FS#54613 - [faad2] denial of service (CVE-2017-92((57..53)) CVE-2017-92((23..18)))

Attached to Project: Arch Linux
Opened by Santiago Torres (sangy) - Tuesday, 27 June 2017, 16:52 GMT
Last edited by Jan de Groot (JGC) - Tuesday, 15 August 2017, 09:24 GMT
Task Type Bug Report
Category Security
Status Closed
Assigned To Levente Polyak (anthraxx)
Architecture All
Severity Medium
Priority Normal
Reported Version
Due in Version Undecided
Due Date Undecided
Percent Complete 100%
Votes 0
Private No



The package faad2 is vulnerable to denial of service via CVE-2017-9257, CVE-2017-9256, CVE-2017-9255, CVE-2017-9254, CVE-2017-9253, CVE-2017-9223, CVE-2017-9222, CVE-2017-9221, CVE-2017-9220, CVE-2017-9219 and CVE-2017-9218.

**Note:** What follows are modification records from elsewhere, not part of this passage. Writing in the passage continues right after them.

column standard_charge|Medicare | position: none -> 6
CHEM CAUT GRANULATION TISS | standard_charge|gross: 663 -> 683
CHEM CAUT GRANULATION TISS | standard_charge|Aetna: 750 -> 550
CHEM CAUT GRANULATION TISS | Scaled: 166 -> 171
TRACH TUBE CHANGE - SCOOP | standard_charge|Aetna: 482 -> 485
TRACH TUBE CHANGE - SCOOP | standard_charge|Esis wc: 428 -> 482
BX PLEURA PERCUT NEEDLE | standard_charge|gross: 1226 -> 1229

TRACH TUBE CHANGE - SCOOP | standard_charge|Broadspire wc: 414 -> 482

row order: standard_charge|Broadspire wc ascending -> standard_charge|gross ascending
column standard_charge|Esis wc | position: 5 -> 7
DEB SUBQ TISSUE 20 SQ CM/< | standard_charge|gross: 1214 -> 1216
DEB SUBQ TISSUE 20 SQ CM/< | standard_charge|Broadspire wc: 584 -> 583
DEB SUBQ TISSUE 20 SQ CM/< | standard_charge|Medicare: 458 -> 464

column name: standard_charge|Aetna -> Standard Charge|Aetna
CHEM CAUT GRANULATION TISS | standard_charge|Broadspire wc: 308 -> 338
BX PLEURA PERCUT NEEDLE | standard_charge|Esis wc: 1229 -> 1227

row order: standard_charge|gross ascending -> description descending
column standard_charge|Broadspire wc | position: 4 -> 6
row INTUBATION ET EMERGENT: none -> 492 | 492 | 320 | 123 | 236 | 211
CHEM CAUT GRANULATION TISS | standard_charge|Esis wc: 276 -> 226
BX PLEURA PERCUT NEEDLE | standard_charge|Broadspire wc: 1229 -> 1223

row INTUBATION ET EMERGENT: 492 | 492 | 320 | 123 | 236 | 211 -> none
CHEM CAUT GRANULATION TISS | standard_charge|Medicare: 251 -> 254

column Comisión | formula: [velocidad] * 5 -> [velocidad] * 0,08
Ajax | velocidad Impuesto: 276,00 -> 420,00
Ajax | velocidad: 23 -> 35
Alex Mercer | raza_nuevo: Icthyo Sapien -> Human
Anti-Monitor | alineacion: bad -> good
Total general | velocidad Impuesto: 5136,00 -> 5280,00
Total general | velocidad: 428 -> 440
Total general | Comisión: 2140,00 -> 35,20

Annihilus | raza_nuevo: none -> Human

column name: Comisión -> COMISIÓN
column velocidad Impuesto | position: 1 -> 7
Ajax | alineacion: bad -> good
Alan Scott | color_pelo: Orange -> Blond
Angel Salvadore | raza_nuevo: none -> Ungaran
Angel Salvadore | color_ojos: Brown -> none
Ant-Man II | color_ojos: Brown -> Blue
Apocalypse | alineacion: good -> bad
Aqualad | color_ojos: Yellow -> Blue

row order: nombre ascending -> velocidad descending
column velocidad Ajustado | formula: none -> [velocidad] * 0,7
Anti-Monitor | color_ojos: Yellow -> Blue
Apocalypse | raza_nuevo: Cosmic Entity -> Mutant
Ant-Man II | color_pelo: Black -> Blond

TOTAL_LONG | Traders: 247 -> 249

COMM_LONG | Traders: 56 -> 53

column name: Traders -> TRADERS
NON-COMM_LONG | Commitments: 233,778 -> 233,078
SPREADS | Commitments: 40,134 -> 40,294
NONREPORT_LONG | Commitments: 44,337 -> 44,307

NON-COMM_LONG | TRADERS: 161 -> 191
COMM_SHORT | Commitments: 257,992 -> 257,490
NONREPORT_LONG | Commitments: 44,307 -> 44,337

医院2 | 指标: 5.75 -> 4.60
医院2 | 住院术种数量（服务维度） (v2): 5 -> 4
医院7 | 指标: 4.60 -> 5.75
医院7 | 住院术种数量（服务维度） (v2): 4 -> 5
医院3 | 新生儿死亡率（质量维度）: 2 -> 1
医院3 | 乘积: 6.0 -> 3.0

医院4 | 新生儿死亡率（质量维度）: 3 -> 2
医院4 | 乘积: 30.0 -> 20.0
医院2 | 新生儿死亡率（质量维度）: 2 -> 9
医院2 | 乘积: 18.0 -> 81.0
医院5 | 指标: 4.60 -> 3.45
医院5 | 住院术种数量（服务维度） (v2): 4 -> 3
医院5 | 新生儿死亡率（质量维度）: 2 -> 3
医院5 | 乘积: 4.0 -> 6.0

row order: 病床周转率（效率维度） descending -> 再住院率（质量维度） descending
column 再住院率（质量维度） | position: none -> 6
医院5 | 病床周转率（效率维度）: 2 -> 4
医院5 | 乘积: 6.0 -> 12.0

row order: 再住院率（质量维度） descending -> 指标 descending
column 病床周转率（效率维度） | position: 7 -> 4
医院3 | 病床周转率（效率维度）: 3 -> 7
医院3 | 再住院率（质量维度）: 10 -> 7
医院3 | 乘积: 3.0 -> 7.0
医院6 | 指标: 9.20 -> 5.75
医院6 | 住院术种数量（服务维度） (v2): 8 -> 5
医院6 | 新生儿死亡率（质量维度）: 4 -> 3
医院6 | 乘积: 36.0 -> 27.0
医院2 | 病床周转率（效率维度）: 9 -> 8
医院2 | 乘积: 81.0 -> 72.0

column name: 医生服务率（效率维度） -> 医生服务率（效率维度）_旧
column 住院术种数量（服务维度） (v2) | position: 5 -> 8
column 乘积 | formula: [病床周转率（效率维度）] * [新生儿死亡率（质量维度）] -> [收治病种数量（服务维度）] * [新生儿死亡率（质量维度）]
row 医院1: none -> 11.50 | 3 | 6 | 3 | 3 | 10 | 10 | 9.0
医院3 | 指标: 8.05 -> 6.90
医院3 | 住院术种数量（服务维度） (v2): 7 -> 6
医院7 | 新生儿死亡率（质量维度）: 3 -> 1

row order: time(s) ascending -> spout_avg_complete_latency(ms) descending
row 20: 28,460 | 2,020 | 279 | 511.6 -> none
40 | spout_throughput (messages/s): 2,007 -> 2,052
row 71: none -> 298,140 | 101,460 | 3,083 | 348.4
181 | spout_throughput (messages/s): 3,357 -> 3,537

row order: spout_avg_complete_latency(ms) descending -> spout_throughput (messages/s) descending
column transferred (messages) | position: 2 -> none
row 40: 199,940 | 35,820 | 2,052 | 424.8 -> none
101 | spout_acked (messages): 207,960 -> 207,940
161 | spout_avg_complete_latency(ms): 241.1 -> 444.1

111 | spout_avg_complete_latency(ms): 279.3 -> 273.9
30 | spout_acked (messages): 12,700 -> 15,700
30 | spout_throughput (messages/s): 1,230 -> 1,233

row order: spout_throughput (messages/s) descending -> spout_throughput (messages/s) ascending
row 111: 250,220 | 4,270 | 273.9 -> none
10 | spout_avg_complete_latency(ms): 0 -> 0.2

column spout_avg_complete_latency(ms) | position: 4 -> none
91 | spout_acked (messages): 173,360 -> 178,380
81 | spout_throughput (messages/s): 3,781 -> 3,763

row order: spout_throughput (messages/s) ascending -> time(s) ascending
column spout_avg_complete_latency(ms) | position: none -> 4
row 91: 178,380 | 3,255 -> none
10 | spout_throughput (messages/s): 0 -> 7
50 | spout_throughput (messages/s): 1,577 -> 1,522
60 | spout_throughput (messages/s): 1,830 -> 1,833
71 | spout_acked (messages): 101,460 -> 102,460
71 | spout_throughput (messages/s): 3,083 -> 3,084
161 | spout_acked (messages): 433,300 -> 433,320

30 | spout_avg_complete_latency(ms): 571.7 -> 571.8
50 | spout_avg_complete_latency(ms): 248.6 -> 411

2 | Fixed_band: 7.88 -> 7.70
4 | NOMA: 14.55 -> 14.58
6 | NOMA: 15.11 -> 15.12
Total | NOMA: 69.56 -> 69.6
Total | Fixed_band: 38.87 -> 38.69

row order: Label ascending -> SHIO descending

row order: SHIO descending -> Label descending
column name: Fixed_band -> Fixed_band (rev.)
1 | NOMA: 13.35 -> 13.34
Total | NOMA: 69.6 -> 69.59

There doesn't seem to be an upstream release underway, so we will probably have to find and backport/write our own.


This task depends upon

Closed by  Jan de Groot (JGC)
Tuesday, 15 August 2017, 09:24 GMT
Reason for closing:  Fixed
Additional comments about closing:  This was fixed in 2.8.1-1.
Comment by Pablo Lezaeta (Jristz) - Tuesday, 18 July 2017, 05:30 GMT
Let's start with the fact that last upstream release on the official webpage was on 2009-02-10 like near 8 years ago so the first aproach will be check if either there is an active fork (debian sid show a faad2 2.8.1-1), the project have an active official repo and check from there first is exist any patch.

In the last case try to check if is possible to drop faad2 without loss the option to decode faad2 archives (another package provide the functionality?) to aleviate the acumulating issues.

Checking Debian bugtracker page point that no one of the CVE-2017 are fixed yet on 2.8.1-1, so look like or we find an active fork like debian or we drop it unless we are ok with this security hole- oh yea dont forget all the CVE-2017 listed here are remoteables.

Also you beat me since this bug was not showing on the Security tab on Arch page.